There are a few pitfalls to be aware of when working with nested and repeated fields; we outline some of the most common below.

Example 4: Repeated fields with null values

The trouble with using CROSS JOIN clauses in queries is that they omit all records for which the repeated field has no values: If a paper has zero authors listed, for example, including CROSS JOIN UNNEST(authors) in your query means there won't be any rows for that paper. We can examine this further using the research_org_country_names repeated field:

SELECT COUNT(DISTINCT p.id) AS tot_articles
FROM
  `dimensions-ai.data_analytics.publications` p
CROSS JOIN UNNEST(research_org_country_names) AS unnested_countries
WHERE year = 2000

Results

Row tot_articles
1 1063394

We then run the same query without the UNNEST clause:

SELECT COUNT(DISTINCT p.id) AS tot_articles
FROM
  `dimensions-ai.data_analytics.publications` p
WHERE year = 2000

Results

Row tot_articles
1 1760397

So without the UNNEST, the total publication count is just over 1.7 million. With the unnest, however, it's less than 1.1 million. The gap is explained by publications that have an ID (that's what we're counting), but that do not have any values in the research_org_country_names field.

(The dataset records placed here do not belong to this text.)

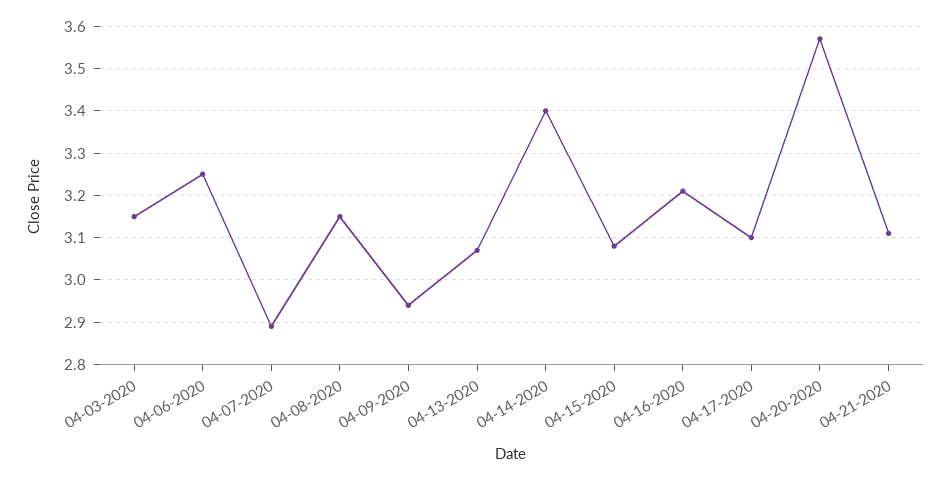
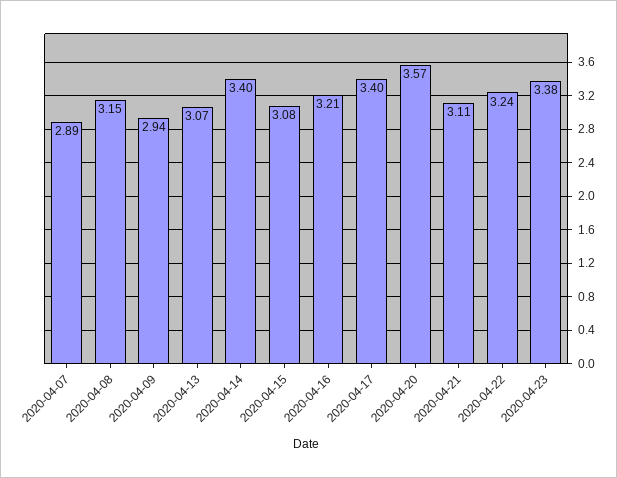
04-03-2020: 3.15 -> none
04-06-2020: 3.25 -> none
04-17-2020: 3.1 -> 3.4
2020-04-22: none -> 3.24
2020-04-23: none -> 3.38

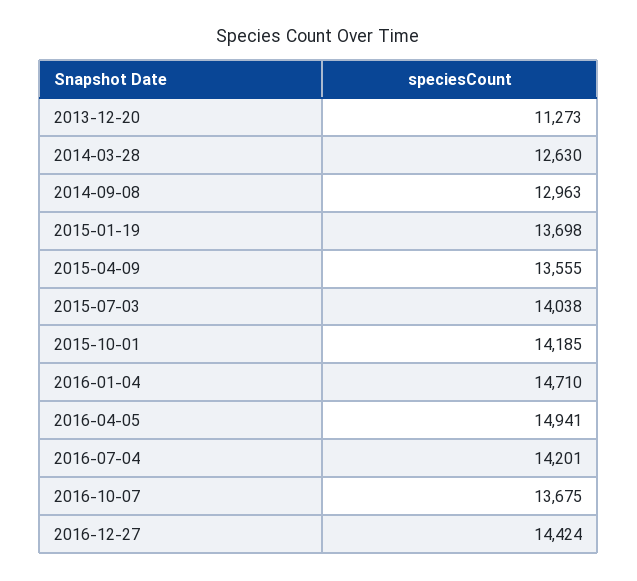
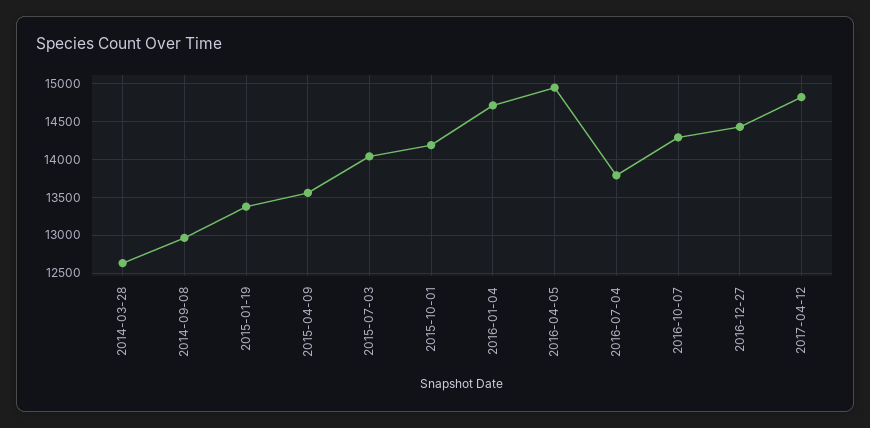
2013-12-20: 11273 -> none
2015-01-19: 13698 -> 13400
2016-07-04: 14201 -> 13800
2016-10-07: 13675 -> 14300
2017-04-12: none -> 14800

So how can we be sure we aren't excluding records we actually want? In this case, a LEFT JOIN is the way to go:

SELECT
  COUNT(DISTINCT p.id) AS tot_articles
FROM
  `dimensions-ai.data_analytics.publications` p
LEFT JOIN UNNEST(research_org_country_names) AS unnested_countries
WHERE year = 2000

Results

Row tot_articles
1 1760397

Using LEFT JOIN UNNEST(x) instead of CROSS JOIN UNNEST(x) ensures that entries in which x is NULL will still be returned—those will simply have null listed in the unnested_countries field.

Example 5: Counting entries too many times

While it's helpful that CROSS JOIN UNNEST() gives us all relevant combinations of the selected fields, it can also present hazards if you don't account for which fields may have multiple entries. For this example, we want to examine how many papers were published in PLOS ONE that include an author with the surname "Smith."

This query will get us most of the way there:

SELECT
  p.year, COUNT(p.id) AS totcount
FROM `dimensions-ai.data_analytics.publications` p
CROSS JOIN UNNEST(authors) author
WHERE
  journal.id='jour.1037553' -- PLOS ONE
  AND year >= 2018
  AND year <= 2020
  AND author.last_name='Smith'
GROUP BY year
ORDER BY year

Results:

Row year totcount
1 2018 196
2 2019 151
3 2020 155

We start with all publications published in PLOS ONE between 2018 and 2020, then unnest the authors field so we can get to the last_name field. We then include only entries in which last_name='Smith'.

However, these yearly totals aren't correct: We're counting the number of entries in the table, and we only have entries in which an author's last name is "Smith." But some papers may have been written by more than one Smith. We can account for this by adding a DISTINCT clause, like this:

SELECT
  p.year, COUNT(DISTINCT p.id) AS totcount -- CHANGE IS HERE!
FROM `dimensions-ai.data_analytics.publications` p
CROSS JOIN UNNEST(authors) author
WHERE
  journal.id='jour.1037553'
  AND year >= 2018
  AND year <= 2020
  AND author.last_name='Smith'
GROUP BY year
ORDER BY year

Results:

Row year totcount
1 2018 189
2 2019 144
3 2020 154

Comparing these results to the previous ones, we can see that there are usually more than 140 papers published with "Smith" authors every year, and several papers per year authored by multiple Smiths. This was a straightforward example, but DISTINCT clauses can be a valuable check in more convoluted queries in which you may have multiple cross joins, or you have a cross join in a subquery that is later joined to another table.